- Source records -
╔══

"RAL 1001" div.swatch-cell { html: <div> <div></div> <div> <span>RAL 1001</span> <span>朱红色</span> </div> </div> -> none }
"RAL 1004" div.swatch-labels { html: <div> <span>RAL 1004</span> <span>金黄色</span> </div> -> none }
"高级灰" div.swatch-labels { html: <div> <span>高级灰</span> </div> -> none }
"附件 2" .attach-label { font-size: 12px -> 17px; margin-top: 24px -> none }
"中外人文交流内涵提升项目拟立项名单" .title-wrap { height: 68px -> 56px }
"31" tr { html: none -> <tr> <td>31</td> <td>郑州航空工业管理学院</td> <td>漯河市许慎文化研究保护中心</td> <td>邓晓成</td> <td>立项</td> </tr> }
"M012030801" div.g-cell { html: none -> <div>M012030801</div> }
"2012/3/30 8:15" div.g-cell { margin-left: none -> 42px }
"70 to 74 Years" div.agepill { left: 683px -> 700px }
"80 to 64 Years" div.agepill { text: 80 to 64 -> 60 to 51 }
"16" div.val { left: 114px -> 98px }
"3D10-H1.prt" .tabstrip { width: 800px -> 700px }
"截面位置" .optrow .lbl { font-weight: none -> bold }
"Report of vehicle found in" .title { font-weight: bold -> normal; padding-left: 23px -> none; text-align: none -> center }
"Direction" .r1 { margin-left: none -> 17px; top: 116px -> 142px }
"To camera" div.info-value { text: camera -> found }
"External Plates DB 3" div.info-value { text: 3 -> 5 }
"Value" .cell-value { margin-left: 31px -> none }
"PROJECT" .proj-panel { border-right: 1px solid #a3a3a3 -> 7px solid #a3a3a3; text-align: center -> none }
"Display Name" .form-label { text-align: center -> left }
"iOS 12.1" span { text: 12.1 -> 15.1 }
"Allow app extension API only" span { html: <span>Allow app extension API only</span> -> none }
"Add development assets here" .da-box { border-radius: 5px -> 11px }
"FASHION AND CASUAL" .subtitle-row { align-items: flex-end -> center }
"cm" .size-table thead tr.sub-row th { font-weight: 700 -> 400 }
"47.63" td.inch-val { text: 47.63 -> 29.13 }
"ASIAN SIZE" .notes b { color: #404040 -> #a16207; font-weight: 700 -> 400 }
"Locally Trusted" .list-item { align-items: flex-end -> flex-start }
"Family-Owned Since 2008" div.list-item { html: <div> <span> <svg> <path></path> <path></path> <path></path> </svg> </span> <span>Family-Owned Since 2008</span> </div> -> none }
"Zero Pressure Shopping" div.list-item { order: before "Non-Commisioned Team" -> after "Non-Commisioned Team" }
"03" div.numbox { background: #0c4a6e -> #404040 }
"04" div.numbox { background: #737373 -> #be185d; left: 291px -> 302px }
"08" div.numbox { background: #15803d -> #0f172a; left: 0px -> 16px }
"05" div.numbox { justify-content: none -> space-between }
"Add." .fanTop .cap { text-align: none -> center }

╚══

- To do -
The response must consist solely of the lines from the one with "text: 3 -> 5" through the end of the listing above, copied exactly; please include the first and the last.

- Reply to the task -
"External Plates DB 3" div.info-value { text: 3 -> 5 }
"Value" .cell-value { margin-left: 31px -> none }
"PROJECT" .proj-panel { border-right: 1px solid #a3a3a3 -> 7px solid #a3a3a3; text-align: center -> none }
"Display Name" .form-label { text-align: center -> left }
"iOS 12.1" span { text: 12.1 -> 15.1 }
"Allow app extension API only" span { html: <span>Allow app extension API only</span> -> none }
"Add development assets here" .da-box { border-radius: 5px -> 11px }
"FASHION AND CASUAL" .subtitle-row { align-items: flex-end -> center }
"cm" .size-table thead tr.sub-row th { font-weight: 700 -> 400 }
"47.63" td.inch-val { text: 47.63 -> 29.13 }
"ASIAN SIZE" .notes b { color: #404040 -> #a16207; font-weight: 700 -> 400 }
"Locally Trusted" .list-item { align-items: flex-end -> flex-start }
"Family-Owned Since 2008" div.list-item { html: <div> <span> <svg> <path></path> <path></path> <path></path> </svg> </span> <span>Family-Owned Since 2008</span> </div> -> none }
"Zero Pressure Shopping" div.list-item { order: before "Non-Commisioned Team" -> after "Non-Commisioned Team" }
"03" div.numbox { background: #0c4a6e -> #404040 }
"04" div.numbox { background: #737373 -> #be185d; left: 291px -> 302px }
"08" div.numbox { background: #15803d -> #0f172a; left: 0px -> 16px }
"05" div.numbox { justify-content: none -> space-between }
"Add." .fanTop .cap { text-align: none -> center }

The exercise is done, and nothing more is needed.